[How to complete this task] Return the entries below word for word. No picture belongs in the copy.

[Provided records]
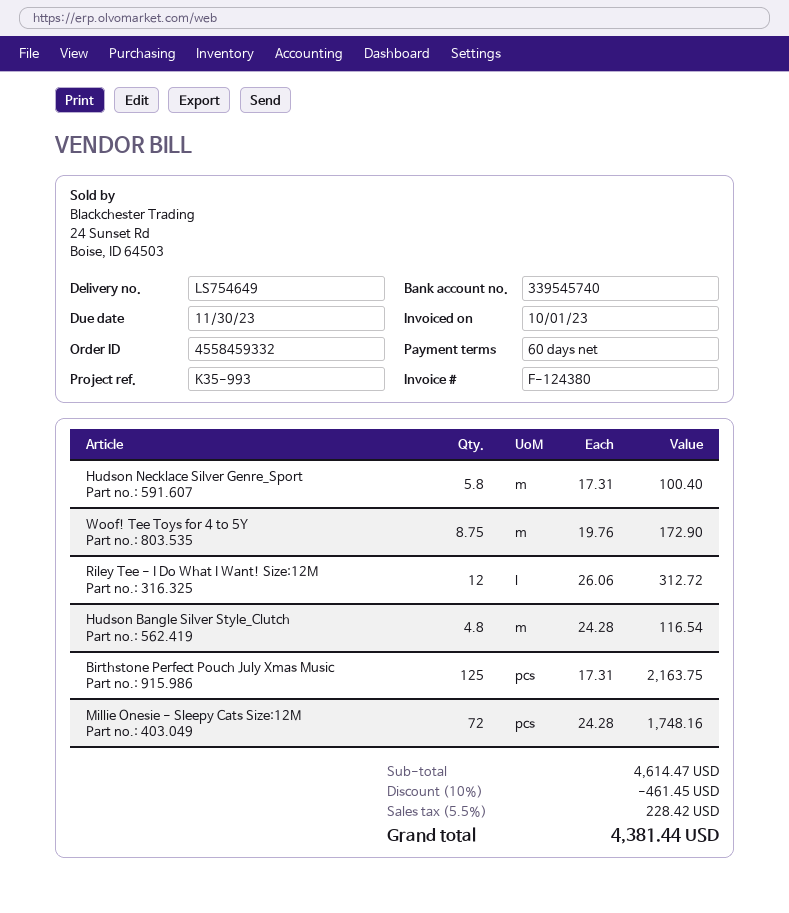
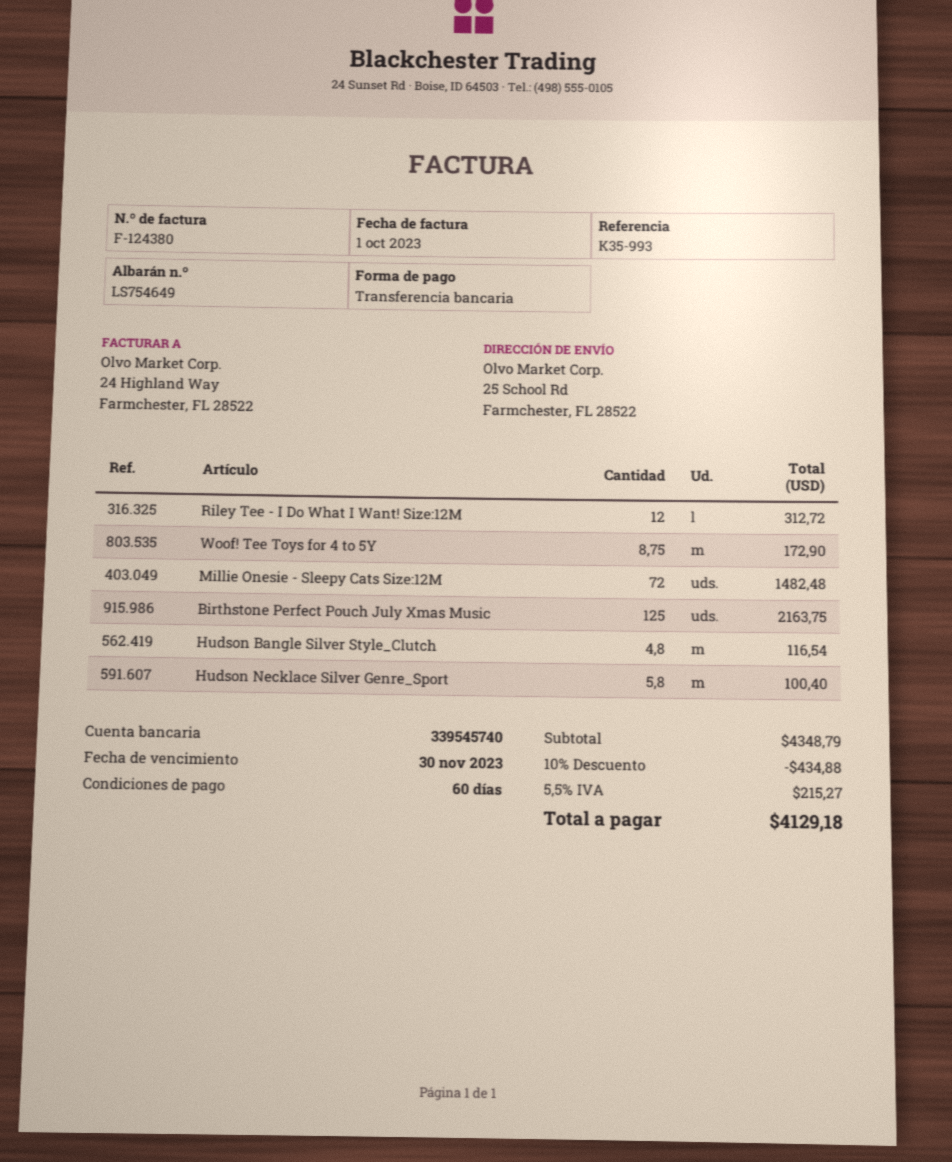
Millie Onesie - Sleepy Cats Size:12M: 72 for 1748.16 -> 72 for 1482.48
subtotal: 4614.47 -> 4348.79
discount: 10% = 461.45 -> 10% = 434.88
tax: 5.5% = 228.42 -> 5.5% = 215.27
total: 4381.44 -> 4129.18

[Response below]
Millie Onesie - Sleepy Cats Size:12M: 72 for 1748.16 -> 72 for 1482.48
subtotal: 4614.47 -> 4348.79
discount: 10% = 461.45 -> 10% = 434.88
tax: 5.5% = 228.42 -> 5.5% = 215.27
total: 4381.44 -> 4129.18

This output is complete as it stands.